Décès de Nicolas Chauvin
Le rugby français en deuil
Les faillites du XV de France, le titre de Castres et l’avènement d’une nouvelle génération championne du monde junior passeront bien après. 2018, pour le rugby français, sera une année noire. Sur les terrains, mais pourtant bien loin des considérations sportives. Dès son entame, il était dit que cette année celle des blessures graves. On ne parle plus de ligaments arrachés, de chevilles fracturées ou d’épaules disloquées. On parle désormais de vie ou de mort. Dès le 7 janvier, la France du rugby se fige : sur la pelouse du Racing 92, Samuel Ezeala (18 ans) gît inerte, après un choc avec Virimi Vakatawa. La scène glace les spectateurs. Le jeune Clermontois (18 ans) est finalement évacué vers l’hôpital le plus proche. En bonne santé. Plus de peur de que mal.
L’échéance est repoussée. Mais ce que tout le monde craignait, au regard de la violence toujours plus grande de ce sport qui consomme désormais les corps, a fini par arriver. Non pas « un mort sur un terrain », mais trois, aux décès directement consécutifs à des matchs de rugby. « Si le lien entre le choc subi sur le terrain et le décès est établi, ce sera un tournant dans l’histoire de notre sport » concédait Bernard Dusfour, président de la commission médicale de la LNR, en août dernier en attendant les résultats de l’autopsie du jeune aurillacois Louis Fajfrowski. Nous y voilà. Le rugby est à un tournant de son histoire.
ADRIEN DESCRULHES, LE DÉCLENCHEUR
Fin mai 2018, le rugby français sort de ses barrages de Top 14, s’ouvre vers les demies de Lyon et n’a la tête qu’à la fête. Ce sera sans Clermont, évincé des phases finales pour la première fois depuis longtemps. Dans la grande banlieue de la cité auvergnate, un autre enjeu du rugby se joue pourtant. Autrement plus important, celui-ci. Adrien Descrulhes, jeune joueur de Billom (63), est décédé chez lui, dans son lit, au soir d’un match avec son équipe de juniors. Adrien avait 17 ans et, lors de sa rencontre du samedi après-midi, il avait subi un choc à la tête le contraignant à quitter la pelouse. Dans la soirée, le jeune homme (17 ans) s’était plaint de maux de tête, avant de quitter prématurément la troisième mi-temps de son équipe pour rentrer chez lui. Où il mourut.
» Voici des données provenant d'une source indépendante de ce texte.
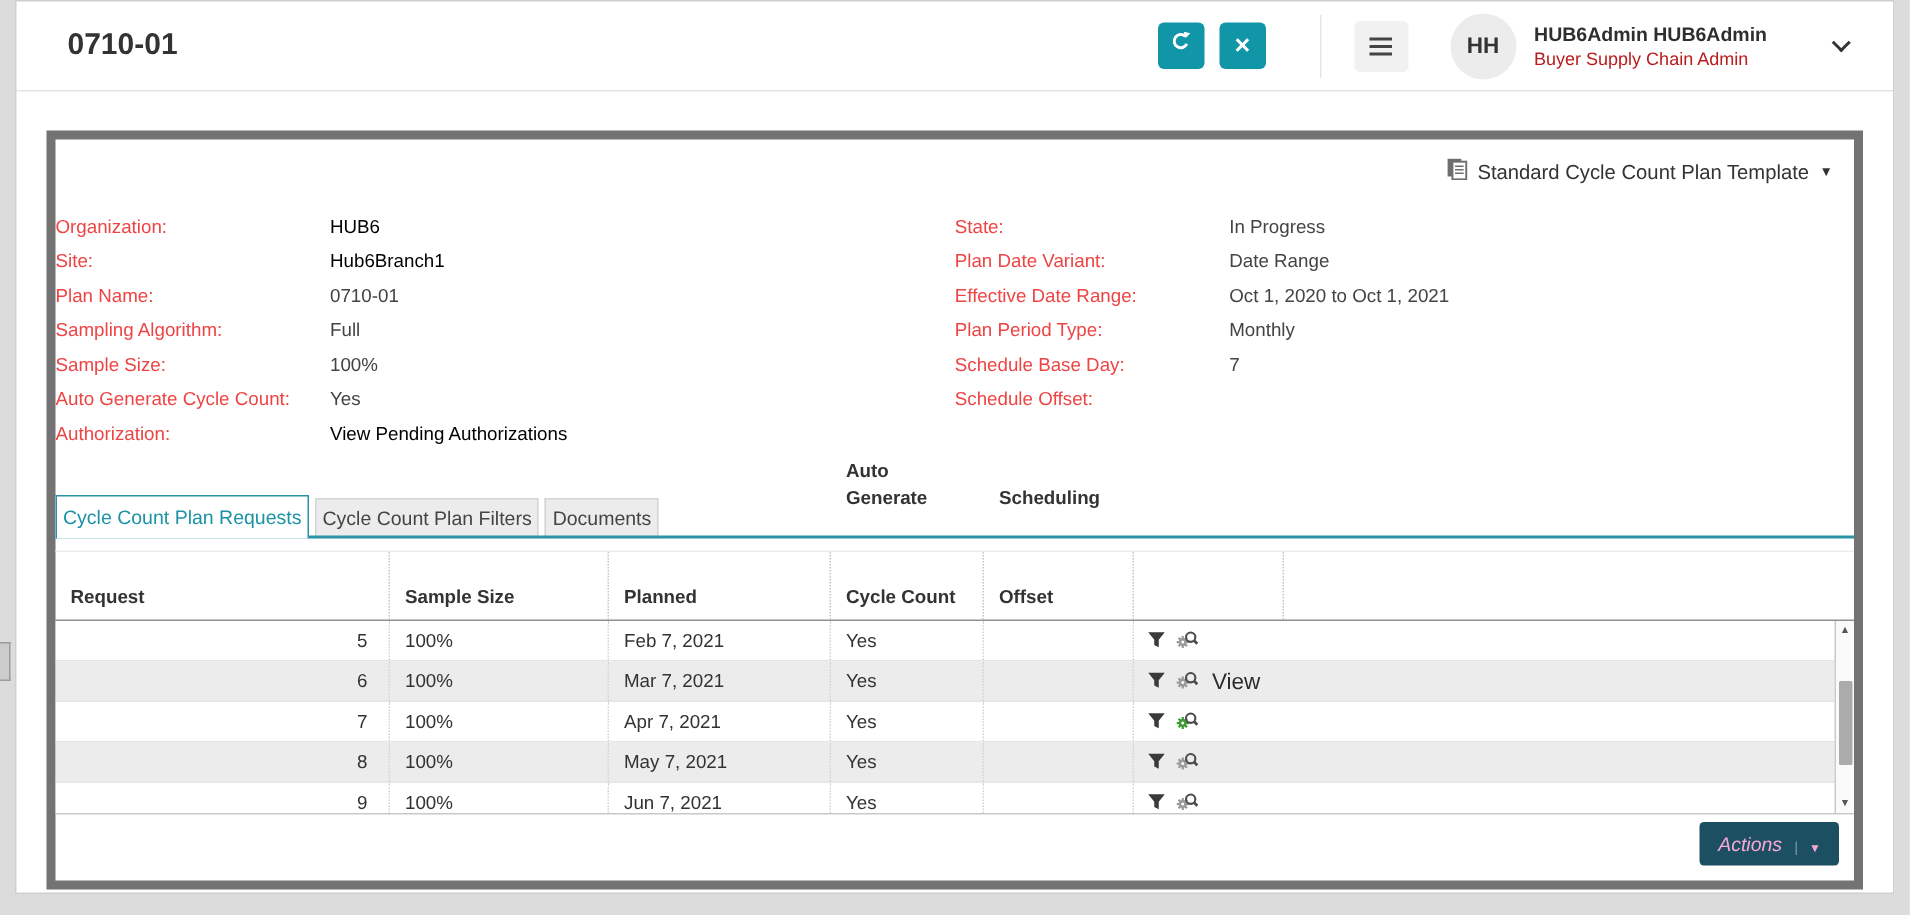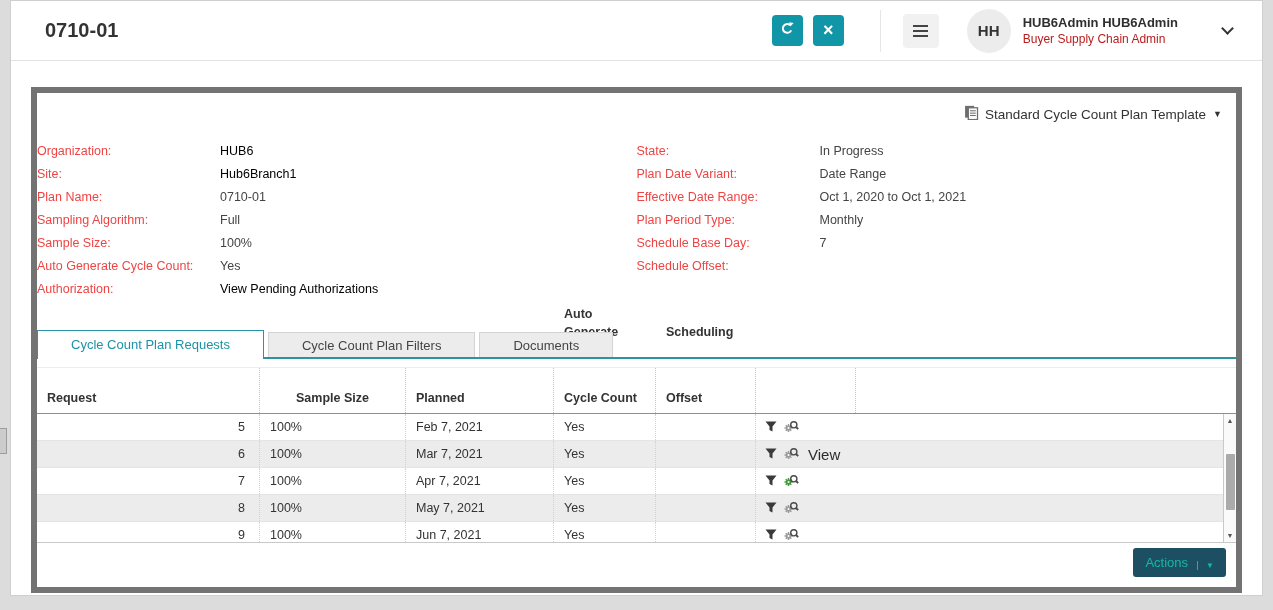--- a/index.html
+++ b/index.html
@@ -33,31 +33,31 @@
   .details { display:flex; margin-top:16px; font-size:12.5px; }
   .details .col { width:50%; }
   .detail-row { display:flex; height:23px; align-items:center; }
   .detail-label { flex:0 0 178px; text-align:left; font-weight:normal; color:#ef4444; }
   .detail-value { margin-left:5px; color:#444; }
   .lnk { color:#000000; cursor:pointer; }
 
   
   .tabs { display:flex; margin-top:30px; position:relative; align-items:flex-end; height:29px; }
   .tabs::after { content:""; position:absolute; left:0; right:0; bottom:0; height:2px; background:#2a93a5; z-index:1; }
-  .tab { height:27px; line-height:26px; padding:0 33px; font-size:13px; background:#ececec; border:1px solid #d4d4d4; border-bottom:none; margin-right:4px; color:#444; cursor:pointer; white-space:nowrap; }
+  .tab { height:27px; line-height:26px; padding:0 4px; font-size:13px; background:#ececec; border:1px solid #d4d4d4; border-bottom:none; margin-right:4px; color:#444; cursor:pointer; white-space:nowrap; }
   .tab.active { background:#fff; color:#1b93a4; border:1px solid #2a93a5; border-bottom:none; height:29px; line-height:28px; z-index:2; position:relative; }
 
   
   .grid { margin-top:8px; font-size:12.5px; color:#333; }
   .thead { display:flex; height:47px; border-top:1px solid #ededed; border-bottom:1px solid #8f8f8f; align-items:stretch; }
   .th { padding:4px 10px 6px 10px; font-weight:bold; display:flex; flex-direction:column; justify-content:flex-end;gap:48px; }
   .th span { display:block; line-height:1.45; }
   .th + .th { border-left:1px dotted #c3c3c3; }
   .c-request { width:222px; }
-  .c-sample  { width:146px;text-align:center; }
+  .c-sample  { width:146px; }
   .c-planned { width:148px; }
   .c-autogen { width:102px; }
   .c-sched   { width:100px; }
   .c-actions { width:100px; }
   .c-fill    { flex:1; border-left:1px dotted #c3c3c3; }
 
   .body-wrap { display:flex; height:129px; border-bottom:1px solid #c9c9c9; }
   .rows-vp { flex:1; overflow:hidden; }
   .tr { display:flex; height:27px; align-items:center; border-bottom:1px solid #e4e4e4; background:#fff; }
   .tr.alt { background:#ececec; }
@@ -68,21 +68,21 @@
   .row-icon { display:inline-flex; align-items:center; margin:0 3px; cursor:pointer; }
   .view-label { font-size:15px; color:#2b2b2b; margin-left:6px; cursor:pointer; }
 
   .vscroll { width:13px; border-left:1px solid #c9c9c9; background:#fafafa; display:flex; flex-direction:column; align-items:center; }
   .sarrow { height:13px; width:100%; text-align:center; font-size:7px; line-height:13px; color:#555; cursor:pointer; }
   .strack { flex:1; width:100%; display:flex; justify-content:center; }
   .sthumb { width:9px; height:56px; background:#ababab; margin-top:27px; border-radius:1px; cursor:pointer; }
 
   
   .card-footer { position:absolute; right:10px; bottom:10px; }
-  .actions-btn { background:#1d4f63; color:#14b8a6; font-size:13px; border:none; border-radius:3px; padding:7px 12px; display:flex; align-items:flex-end; cursor:pointer; font-family:"Liberation Sans", sans-serif; }
+  .actions-btn { background:#1d4f63; color:#f9a8d4; font-size:13px; border:none; border-radius:3px; padding:7px 12px; display:flex; align-items:flex-end; cursor:pointer; font-family:"Liberation Sans", sans-serif;font-style:italic; }
   .actions-btn .a-caret { font-size:8px; margin-left:9px; padding-left:8px; border-left:1px solid rgba(255,255,255,0.35); }
 
   .edge-handle { position:absolute; left:0; top:428px; width:7px; height:26px; background:#cccccc; border:1px solid #9d9d9d; border-left:none; cursor:pointer; }
 </style>
 </head>
 <body>
 
 <div class="panel">
 
   <div class="topbar">

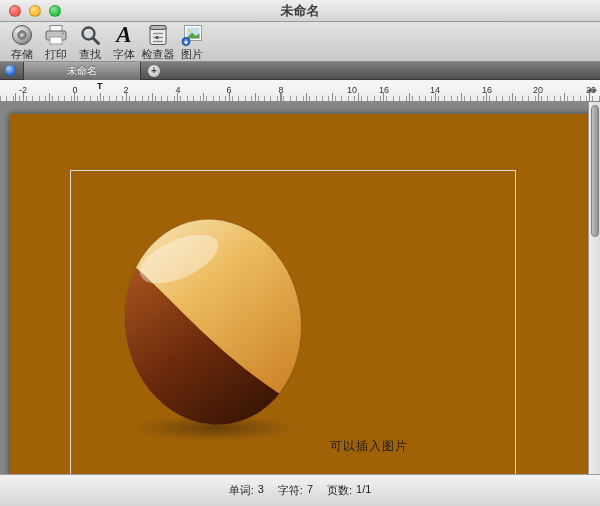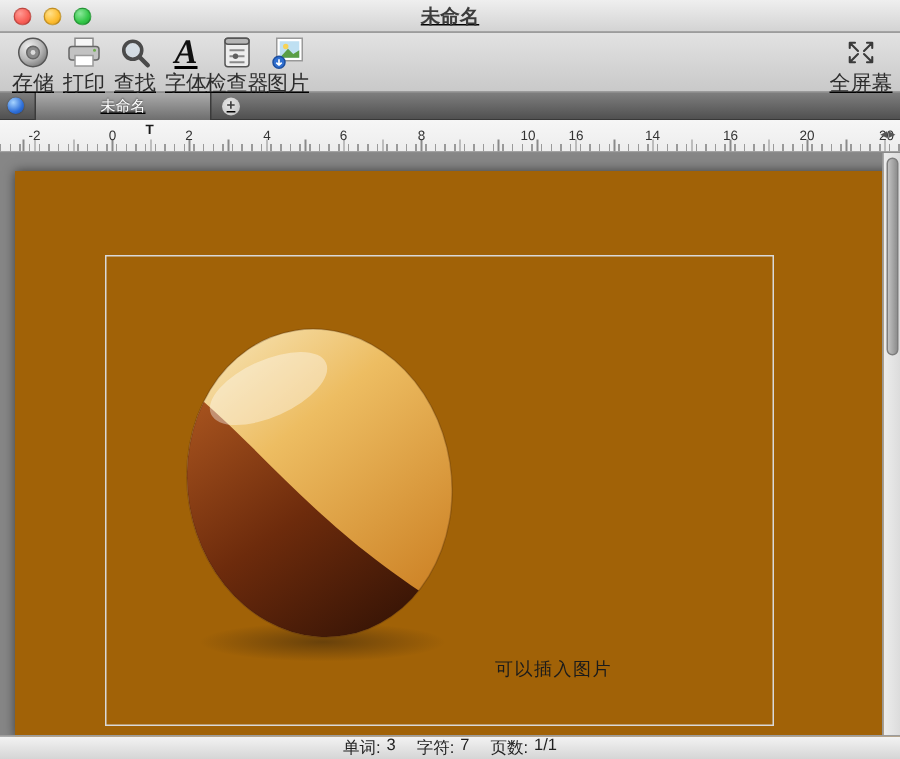--- a/index.html
+++ b/index.html
@@ -1,34 +1,34 @@
 <!DOCTYPE html>
 <html><head>
 <meta charset="utf-8">
 <style>
   * { box-sizing: border-box; margin: 0; padding: 0; }
   html,body { width:600px; height:506px; }
   body { font-family: "Liberation Sans", "DejaVu Sans", sans-serif; -webkit-font-smoothing: antialiased; }
 
-  .window { position:relative; width:600px; height:506px; overflow:hidden; background:#868686;text-decoration:underline; }
+  .window { position:relative; width:600px; height:506px; overflow:hidden; background:#868686; }
 
   
   .titlebar { position:relative; height:22px; background:linear-gradient(#efefef,#d3d3d3); border-bottom:1px solid #9c9c9c; display:flex; align-items:center; justify-content:center; }
   .traffic { position:absolute; left:9px; top:5px; display:flex; gap:8px; }
   .light { width:12px; height:12px; border-radius:50%; border:1px solid rgba(0,0,0,0.2); }
   .light.close { background:radial-gradient(circle at 35% 30%, #ff9a93, #f95f57 60%, #d94840); }
   .light.min { background:radial-gradient(circle at 35% 30%, #ffe08a, #fdbc2f 60%, #dd9e1e); }
   .light.zoom { background:radial-gradient(circle at 35% 30%, #8ae89a, #33c748 60%, #23a135); }
   .win-title { font-size:13px; font-weight:bold; color:#3c3c3c; }
 
   
   .toolbar { height:40px; background:linear-gradient(#e2e2e2,#c9c9c9); border-bottom:1px solid #8d8d8d; display:flex; align-items:flex-start; padding:1px 6px 0 6px; }
   .tb-item { width:32px; margin-right:2px; display:flex; flex-direction:column; align-items:center; cursor:default; }
   .tb-item .icon-box { height:24px; display:flex; align-items:center; justify-content:center; }
-  .tb-label { font-size:14px; color:#2e2e2e; margin-top:0px; white-space:nowrap; }
+  .tb-label { font-size:11px; color:#2e2e2e; margin-top:0px; white-space:nowrap; }
   .tb-spacer { flex:1; }
   .font-glyph { font-family:"Liberation Serif","DejaVu Serif",serif; font-size:23px; font-weight:bold; font-style:italic; color:#101010; line-height:24px; }
 
   
   .tabbar { height:18px; background:linear-gradient(#7e7e7e,#515151); border-bottom:1px solid #383838; display:flex; align-items:center; }
   .doc-orb { width:11px; height:11px; border-radius:50%; margin:0 7px 0 5px; background:radial-gradient(circle at 35% 30%, #a6d4ff, #2e6fd9 60%, #194a9d); box-shadow:0 0 1px rgba(0,0,0,.6); }
   .tab { height:18px; width:118px; background:linear-gradient(#ababab,#6e6e6e); border-left:1px solid #3a3a3a; border-right:1px solid #3a3a3a; display:flex; align-items:center; justify-content:center; }
   .tab-label { color:#ffffff; font-size:10px; text-shadow:0 -1px 1px rgba(0,0,0,.45); }
   .add-tab { width:12px; height:12px; margin-left:7px; border-radius:50%; background:radial-gradient(circle at 40% 35%, #e8e8e8, #bdbdbd); color:#3f3f3f; font-size:10px; font-weight:bold; line-height:11px; text-align:center; cursor:default; }
 
@@ -46,21 +46,21 @@
   .docarea { position:absolute; top:102px; left:0; right:0; bottom:16px; background:#868686; }
   .page { position:absolute; left:10px; top:12px; width:596px; bottom:-2px; background:#a16207; box-shadow:0 0 7px rgba(0,0,0,.55); }
   .marginguide { position:absolute; left:60px; top:56px; width:446px; height:314px; border:1px solid #d9d9d9; }
   .bean { position:absolute; left:105px; top:100px; width:200px; height:230px; }
   .caption { position:absolute; left:320px; top:324px; font-size:12px; color:#1b1b1b; letter-spacing:1px; }
 
   .scrollbar { position:absolute; right:0; top:0; bottom:0; width:12px; background:linear-gradient(to right,#ededed,#dcdcdc); border-left:1px solid #979797; }
   .scroll-thumb { position:absolute; left:2px; top:3px; width:8px; height:132px; border-radius:4px; background:linear-gradient(to right,#c2c2c2,#8e8e8e); border:1px solid #7e7e7e; }
 
   
-  .statusbar { position:absolute; left:0; right:0; bottom:0; height:16px; background:linear-gradient(#f3f3f3,#d5d5d5); border-top:1px solid #9c9c9c; display:flex; align-items:center; justify-content:center; gap:14px; font-size:11px; color:#1e1e1e; }
+  .statusbar { position:absolute; left:0; right:0; bottom:0; height:32px; background:linear-gradient(#f3f3f3,#d5d5d5); border-top:1px solid #9c9c9c; display:flex; align-items:center; justify-content:center; gap:14px; font-size:11px; color:#1e1e1e; }
   .seg { display:flex; gap:4px; white-space:nowrap; }
 </style>
 </head>
 <body>
 
 <div class="window">
 
   <div class="titlebar">
     <div class="traffic">
       <div class="light close"></div>
@@ -142,33 +142,20 @@
           <path d="M6.5 14.5 L12 8.5 L15.5 12 L19.5 9.5 L19.5 14.5 Z" fill="#5a9e46"></path>
           <circle cx="6" cy="17.5" r="4" fill="#2f6fd0" stroke="#1d4f9e"></circle>
           <path d="M6 15.5 v4 M6 19.5 l-1.8 -1.8 M6 19.5 l1.8 -1.8" stroke="#ffffff" stroke-width="1.1" fill="none"></path>
         </svg>
       </div>
       <span class="tb-label">图片</span>
     </div>
 
     <div class="tb-spacer"></div>
 
-    <div class="tb-item" style="width:40px;margin-right:0;">
-      <div class="icon-box">
-        <svg width="22" height="18" viewBox="0 0 22 18">
-          <g stroke="#3a3a3a" stroke-width="1.4" fill="none" stroke-linecap="round">
-            <path d="M9 8 L3.5 2.5 M3.5 2.5 L3.5 6 M3.5 2.5 L7 2.5"></path>
-            <path d="M13 8 L18.5 2.5 M18.5 2.5 L15 2.5 M18.5 2.5 L18.5 6"></path>
-            <path d="M9 10 L3.5 15.5 M3.5 15.5 L3.5 12 M3.5 15.5 L7 15.5"></path>
-            <path d="M13 10 L18.5 15.5 M18.5 15.5 L15 15.5 M18.5 15.5 L18.5 12"></path>
-          </g>
-        </svg>
-      </div>
-      <span class="tb-label">全屏幕</span>
-    </div>
   </div>
 
   <div class="tabbar">
     <div class="doc-orb"></div>
     <div class="tab">
       <span class="tab-label">未命名</span>
     </div>
     <div class="add-tab">+</div>
   </div>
Pour le rugby, l’alarme est sérieuse. Elle devient dramatique lorsque l’autopsie confirme les craintes. « C’est bien une blessure à la tête qui serait à l’origine du décès. Les investigations vont être élargies pour comprendre exactement ce qui s’est passé », selon les mots de Laure Lehugeur, procureur-adjointe.
Le rugby a fait un mort. Ce n’est pas une première historique. C’est en revanche le déclencheur d’une série dramatique. La prise de conscience qu’il faudrait franche et assumée se heurte pourtant encore à la théorie de l’accident, regrettable mais ponctuel.
LOUIS FAJFROWSKI, LE CHOC
Vendredi 10 août, en début de soirée. Les téléphones s’affolent : « T’es au courant ? Un joueur d’Aurillac serait mort sur le terrain. » L’information fait rapidement le tour du petit monde du rugby et se confirme sans attendre : Louis Fajfrowski, ailier de 21 ans formé à Montpellier et arrivé dans le Cantal deux ans plus tôt, a succombé dans les vestiaires de Jean-Alric à un troisième arrêt cardiaque, duquel les sauveteurs n’ont jamais réussi à l’extirper.
Est-ce directement lié au rugby ? Une première autopsie ne tranche pas la question. Une seconde conclut à un traumatisme thoracique « responsable d’une commotion cardiaque avec accélération du rythme qui a entraîné son décès », selon le procureur d’Aurillac. Le vendredi de son décès, Louis Fajfrowski disputait une rencontre amicale avec les jeunes de son club face à Rodez, club de Fédérale 1. Il avait subi un plaquage violent mais réglementaire, au niveau du thorax, qui avait provoqué chez lui un premier malaise, sur le terrain. Avant d’être remplacé et de quitter la pelouse sur ses jambes pour rejoindre les vestiaires. Où il succomba.
Difficile, toutefois, de ne pas établir un lien direct entre le décès et ce plaquage asséné, suffisamment violent pour que Fajfrowski ait « les yeux révulsés et les mâchoires serrées. La priorité des médecins était de lui faire desserrer les mâchoires, pour qu’il n’avale pas sa langue » racontera l’arbitre du match, Jérémy Rozier, le lendemain du match. Le rugby tue ses enfants. C’est désormais une certitude.